Ruxolitinib as first-line treatment for primary haemophagocytic lymphohistiocytosis
Efficacy of Ruxolitinib as First Line Treatment in Primary Haemophagocytic Lymphohistiocytosis (HLH) in Children: a Phase 2, Multicentre, Non-comparative Study
This will test whether ruxolitinib plus corticosteroids helps children and young adults with primary HLH survive until they can receive a stem cell transplant.
Quick facts
| Phase | Phase 2 |
|---|---|
| Study type | Interventional |
| Enrollment | 20 (estimated) |
| Ages | N/A to 22 Years |
| Sex | All |
| Sponsor | Assistance Publique - Hôpitaux de Paris Academic / other |
| Drugs / interventions | Alemtuzumab, Ruxolitinib |
| Locations | 1 site (Paris, Île-de-France Region) |
| Trial ID | NCT05762640 on ClinicalTrials.gov |
What this trial studies
This Phase 2 interventional study gives ruxolitinib together with corticosteroids as first-line induction therapy for patients with primary HLH aged 0–22 years, with the main outcome being survival until allogeneic haematopoietic stem cell transplantation (HSCT). The approach aims to suppress the life-threatening hyperinflammation while using a targeted JAK1/2 inhibitor that may be less myeloablative than conventional etoposide- or ATG-based regimens. Ruxolitinib has reduced disease manifestations and improved survival in HLH animal models and has been used in isolated human cases, so this protocol tests it prospectively as initial therapy. Patients are treated and followed at a tertiary pediatric centre in Paris, with standardized criteria for HLH diagnosis and requirement for HSCT once remission is achieved.
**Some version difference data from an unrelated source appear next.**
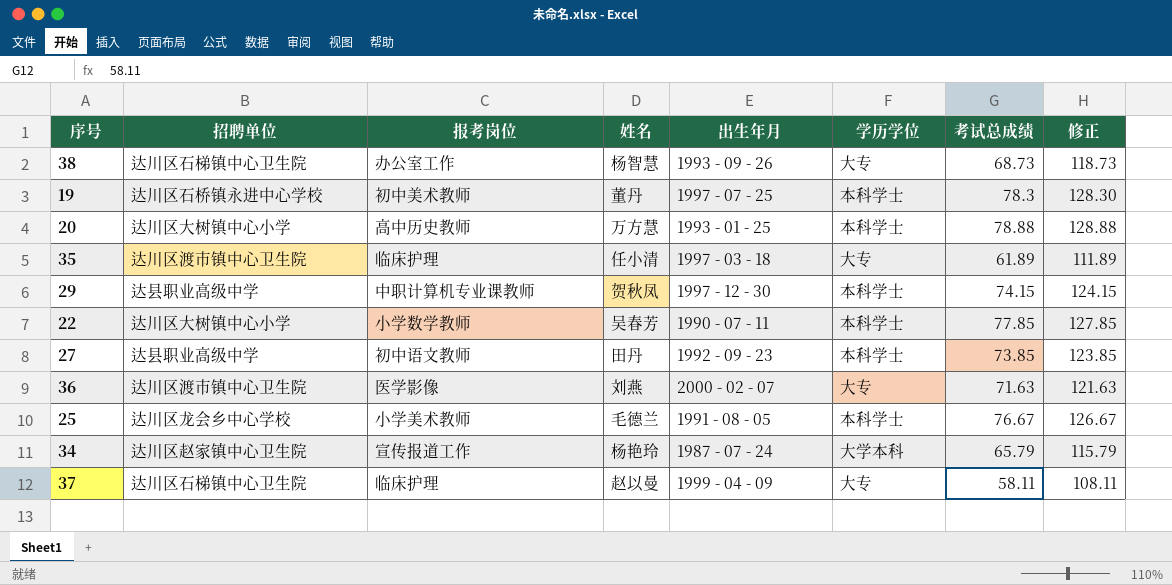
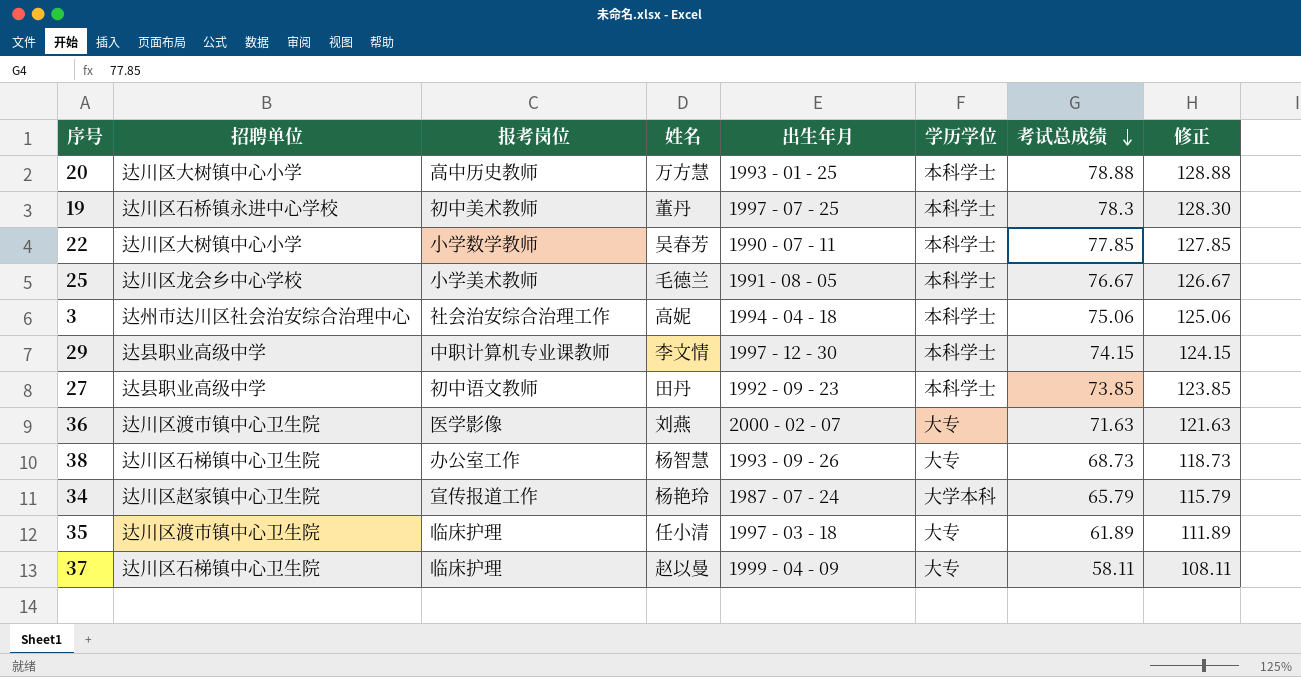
row order: none -> 考试总成绩 descending
row 3: none -> 达州市达川区社会治安综合治理中心 | 社会治安综合治理工作 | 高妮 | 1994 - 04 - 18 | 本科学士 | 75.06 | 125.06
29 | 姓名: 贺秋凤 -> 李文情

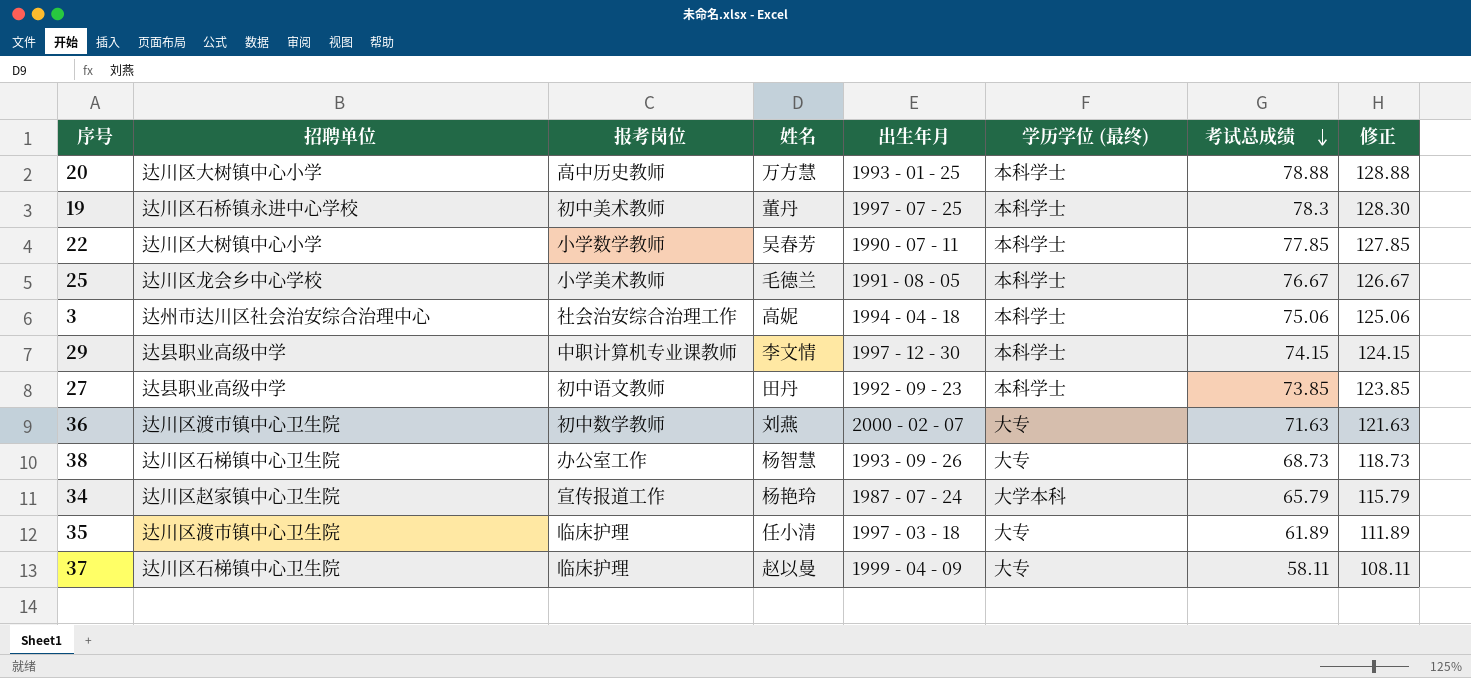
column name: 学历学位 -> 学历学位 (最终)
36 | 报考岗位: 医学影像 -> 初中数学教师

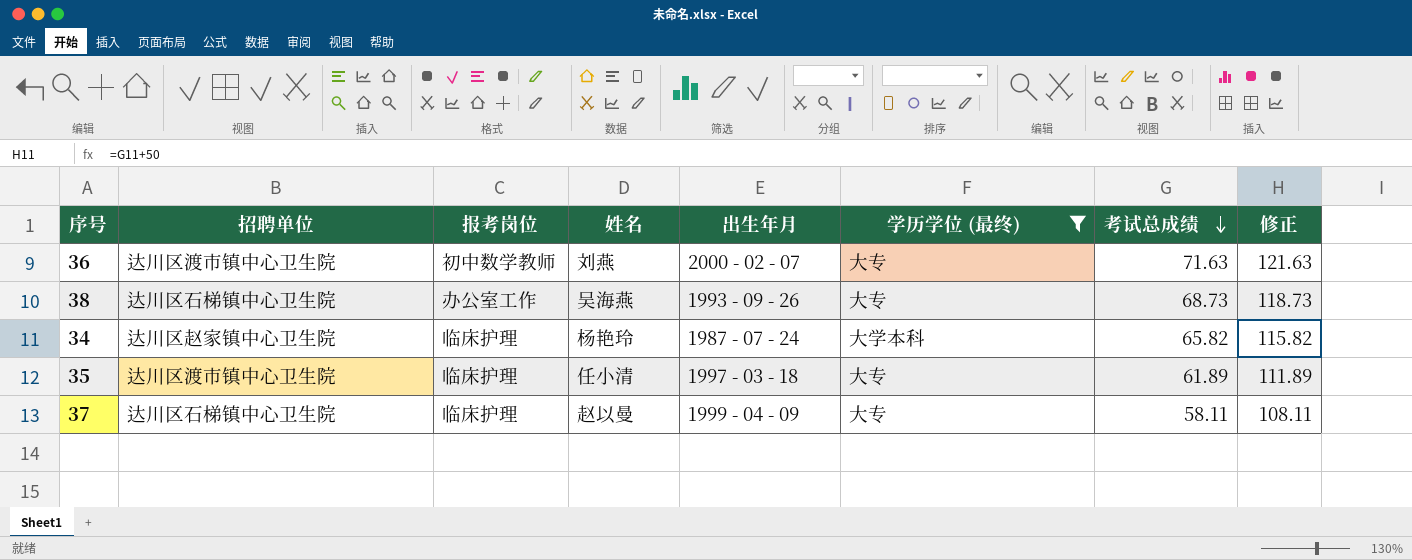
filter: none -> 学历学位 (最终) != 本科学士
38 | 姓名: 杨智慧 -> 吴海燕
34 | 报考岗位: 宣传报道工作 -> 临床护理
34 | 考试总成绩: 65.79 -> 65.82
34 | 修正: 115.79 -> 115.82

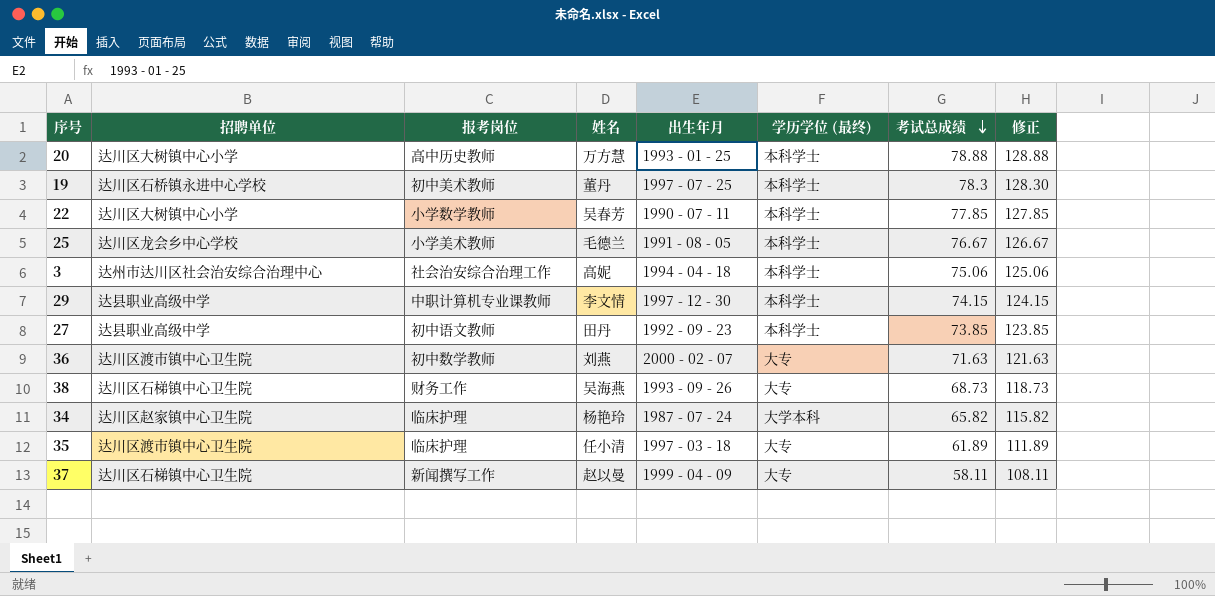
filter: 学历学位 (最终) != 本科学士 -> none
38 | 报考岗位: 办公室工作 -> 财务工作
37 | 报考岗位: 临床护理 -> 新闻撰写工作

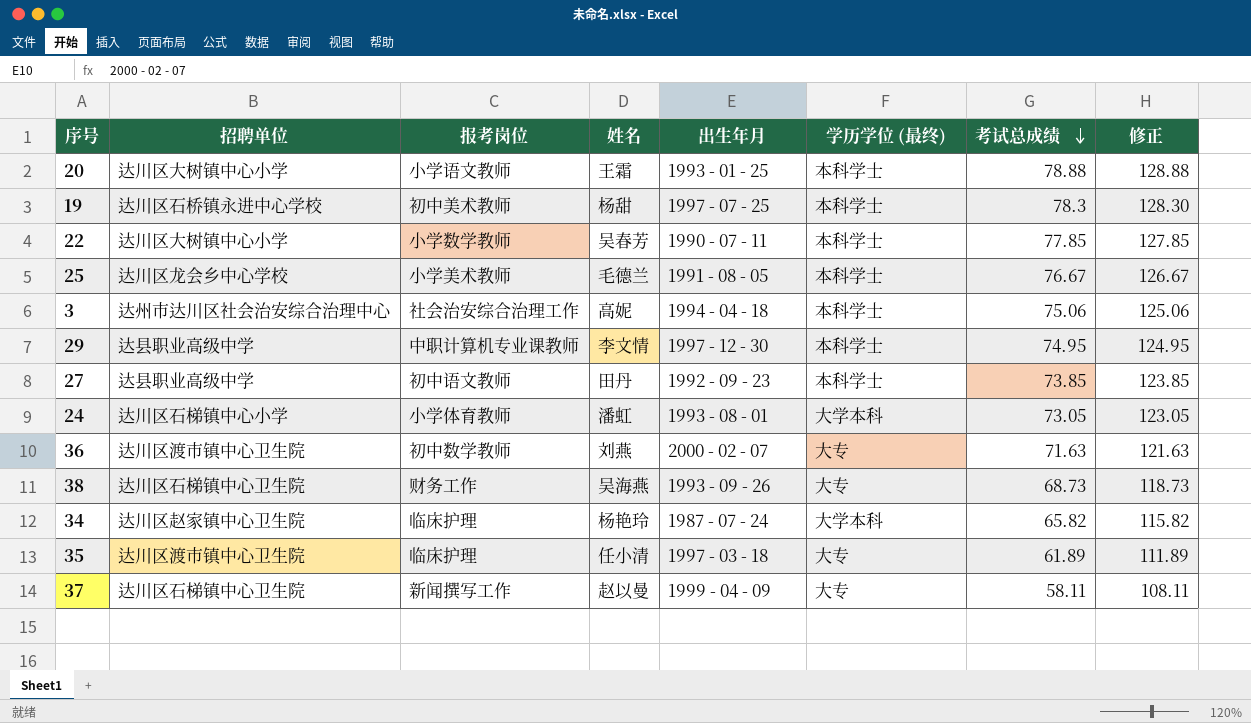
20 | 报考岗位: 高中历史教师 -> 小学语文教师
20 | 姓名: 万方慧 -> 王霜
19 | 姓名: 董丹 -> 杨甜
29 | 考试总成绩: 74.15 -> 74.95
29 | 修正: 124.15 -> 124.95
row 24: none -> 达川区石梯镇中心小学 | 小学体育教师 | 潘虹 | 1993 - 08 - 01 | 大学本科 | 73.05 | 123.05

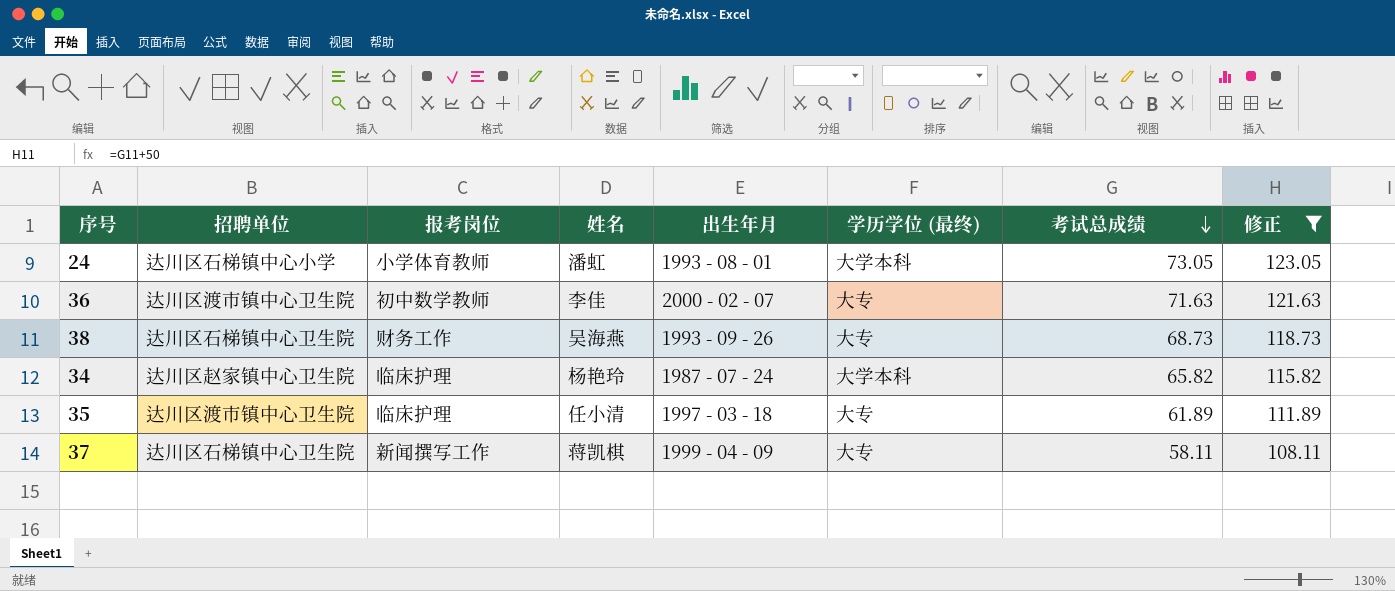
filter: none -> 修正 <= 123.05
36 | 姓名: 刘燕 -> 李佳
37 | 姓名: 赵以曼 -> 蒋凯棋

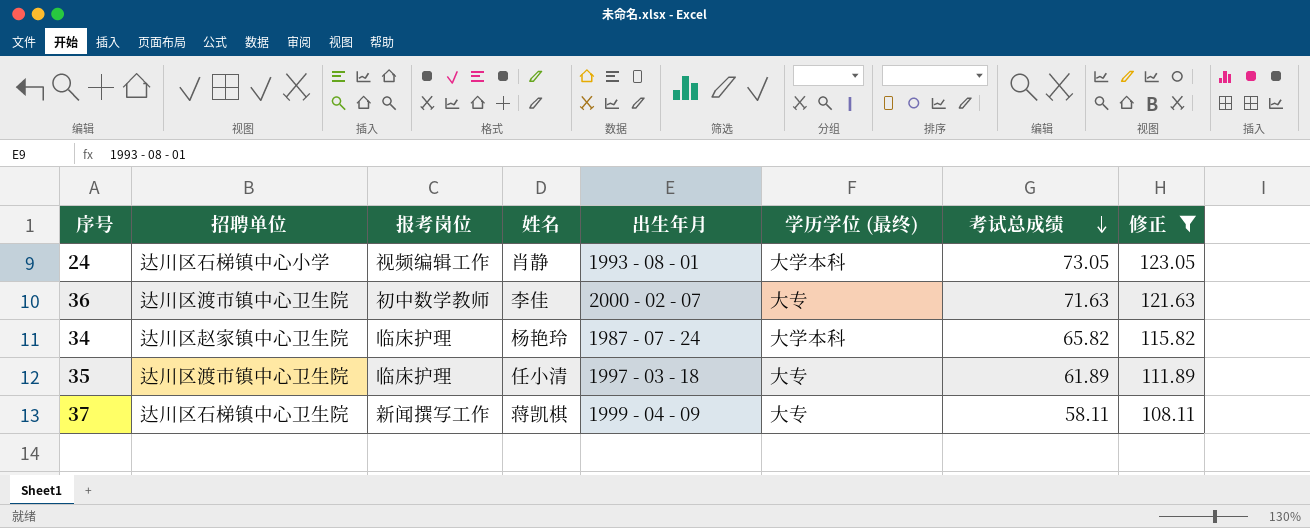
row 38: 达川区石梯镇中心卫生院 | 财务工作 | 吴海燕 | 1993 - 09 - 26 | 大专 | 68.73 | 118.73 -> none
24 | 报考岗位: 小学体育教师 -> 视频编辑工作
24 | 姓名: 潘虹 -> 肖静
Who should consider this trial
Good fit: Children and young adults aged 0–22 with genetically confirmed primary HLH or who meet at least five of the standard HLH diagnostic criteria are the intended candidates.
Not a fit: Patients with secondary HLH due to an active malignancy or rheumatic disease, those older than 22, or patients with contraindications to JAK inhibitors are unlikely to benefit from this specific protocol.
Why it matters
Potential benefit: If successful, this approach could increase survival to HSCT and lower the short-term toxicity of induction therapy versus conventional regimens.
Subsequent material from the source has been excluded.